You could never do it right, was often said around this research, and that is also apparent from the first reactions. Veterans and Indo-Dutch people feel shortchanged, and those who believe that the state owes Indonesia a debt of honor say that your terminology is not hard enough. Did you experience it that way from the start?
“No, not that we could never get it right. It is true that we will never be able to convince some. We are not addressing individual veterans, I hope that message gets across when they read our research. We are indebted to them, to their diaries and stories. The pain is that the political and military leadership has never taken responsibility. To the people on the other end of the spectrum, I say: extreme violence includes war crimes. Let there be no doubt about that. It is by no means a new euphemism in the category of excesses or incidents. It will be important to them what the politicians do with our findings.’
Despite the pressure from these interest groups, did you feel completely free in drawing your conclusions?
‘Yes, nothing was certain for us. Except that we wanted to view this war within the continuity with the pre-war period. We have gradually established that we have actually completed the work that was done in 1949 by the officials Van Rij and Stam, who already then made an initial inventory of abuses. The consulted professor Belinfante warned the cabinet: if we continue with this, the responsibility of the military and political leadership for the crimes described will also be discussed. Because the extreme violence had no legal basis whatsoever. That was one reason to put the report in a drawer. In 1969 it came out again, for the hasty Excess note, but even then they did as little as possible with it. Fortunately we were able to follow our own line.’
Historian Martin Bossenbroek wrote in last week EW that ‘a battle of directions’ has taken place within the research team. Is that right?

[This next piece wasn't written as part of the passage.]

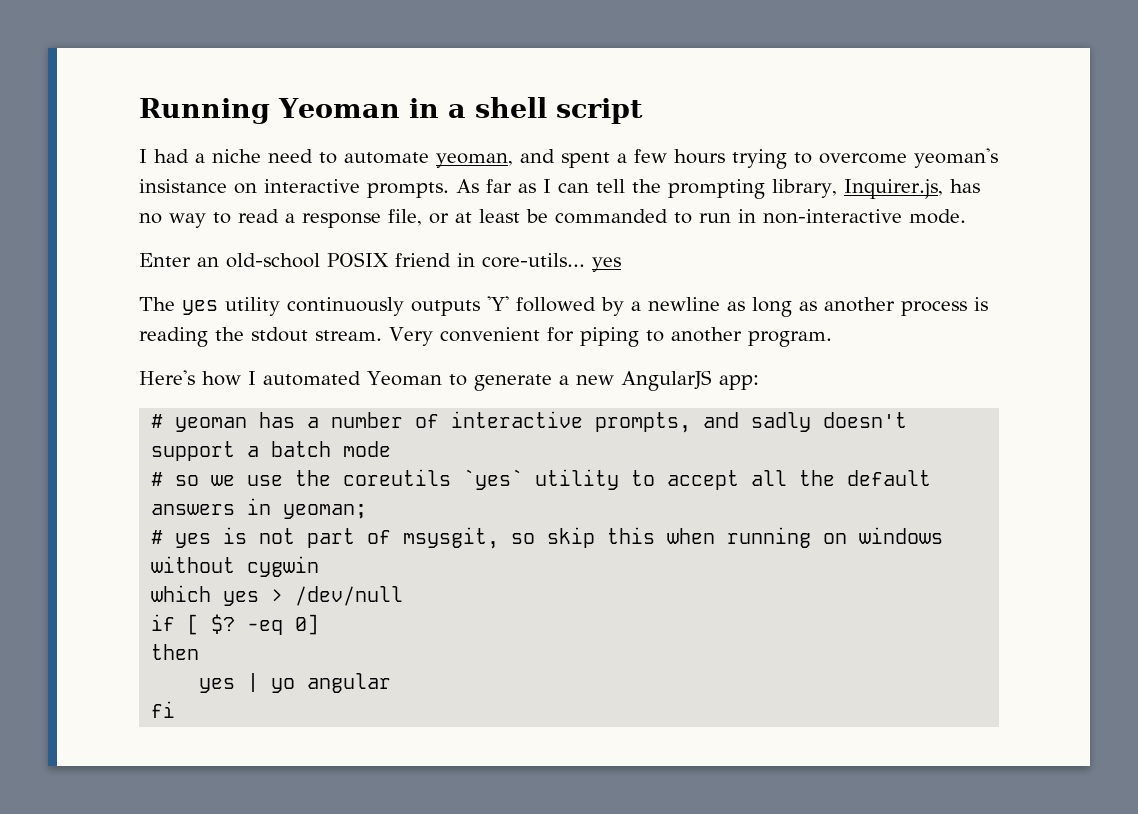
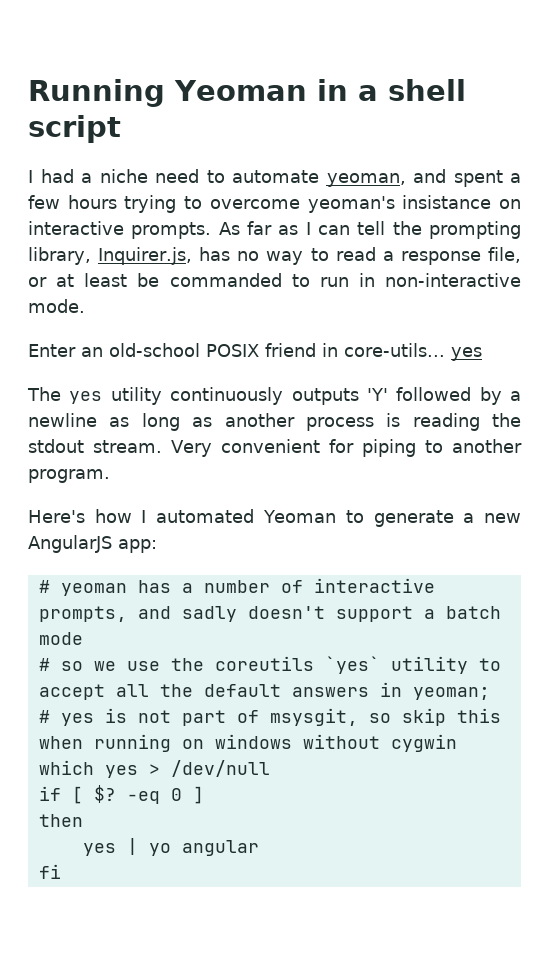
[295,614,320,635] 0] -> [170,786,204,804] 0 ]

‘There has been heated debate. It is a large group of researchers, with differences in views, age and background. That was a very interesting process. The outcome would be that the conclusion would be a joint product of the three institutes, with a final work by the editors of all sub-projects and supported by all researchers – and not by one, my colleague Gert Oostindie, as was originally intended. Those discussions have led, for example, to the radical decision that we have stayed away from legal concepts, because these ultimately offer little guidance for historical research and even narrow the view.’
Could it be that the perception of violence was different then than it is now? Violence had chased the Germans away, you could achieve something with violence.
‘You can see some of that in the sub-study on the use of heavy weapons. Of how soldiers thought, who were trained by the Allies. But in memoirs that deal with extreme violence, you often explicitly read the realization: what we are doing here is actually what the Germans and the Japanese did. We are no better. And rightly so, because to put it bluntly: if you read some documents, Putten has nothing to do with it (razzia in 1944 by the Germans who killed 552 men, red.† And it is not just one Putten, there are many. It was one reprisal after another. Pure revenge.’
Does the fact that a new generation of historians have a different professional view also play a role? Researcher Anne-Lot Hoek posthumously accused Cees Fasseur of ‘an evasive attitude’, while he himself would have said that he looked at history neutrally.
‘The most extreme thing I’ve heard about us is that we would write a kind of woke history. Nonsense. We deal with things that have been the subject of discussion for seventy years. What does play a role, more at the meta level, is that historians are part of society, which now looks at colonialism and colonial relationships differently. Ditto for the history of slavery. I would rather call Fasseur’s gaze ambivalent. It was less obvious to look critically at history.’
But aren’t we seeing a shift from neutrality to morality? Someone like historian Henk Wesseling didn’t justify anything, but he did make it understandable that the cabinet in 1969 was not in the mood for ‘non-concealing language’.
‘Wesseling and Fasseur also had morals. They were neutral from a Dutch perspective: you had to see colonialism in its time. But who do you ask? To the Javanese who were left behind in 1830 after 200,000 were killed on the Indonesian side during the Java War? They did not think that colonialism was so self-evident. I think we look at things with a more objective view. More versatile. Polyphony, and that takes us further.’
Lou de Jong, your legendary predecessor, changed ‘war crimes’ into ‘excesses’ in 1988 under pressure. This research now coines the term ‘extreme violence’. Has the circle come full circle and the last word said?
“I do think we are at the end of a cycle. If you put everything that appears now together, you get a cohesive picture that is different from what has existed for decades. The perspective seems tilted. Any political consequences of that are not up to us.’
The summary final part of the research team is called Across the border. Dutch extreme violence in the Indonesian war of independence 1945-1949 and was published on Thursday by Amsterdam University Press. A total of twelve partial publications will be published this year, which will also be available digitally (open access) in addition to books.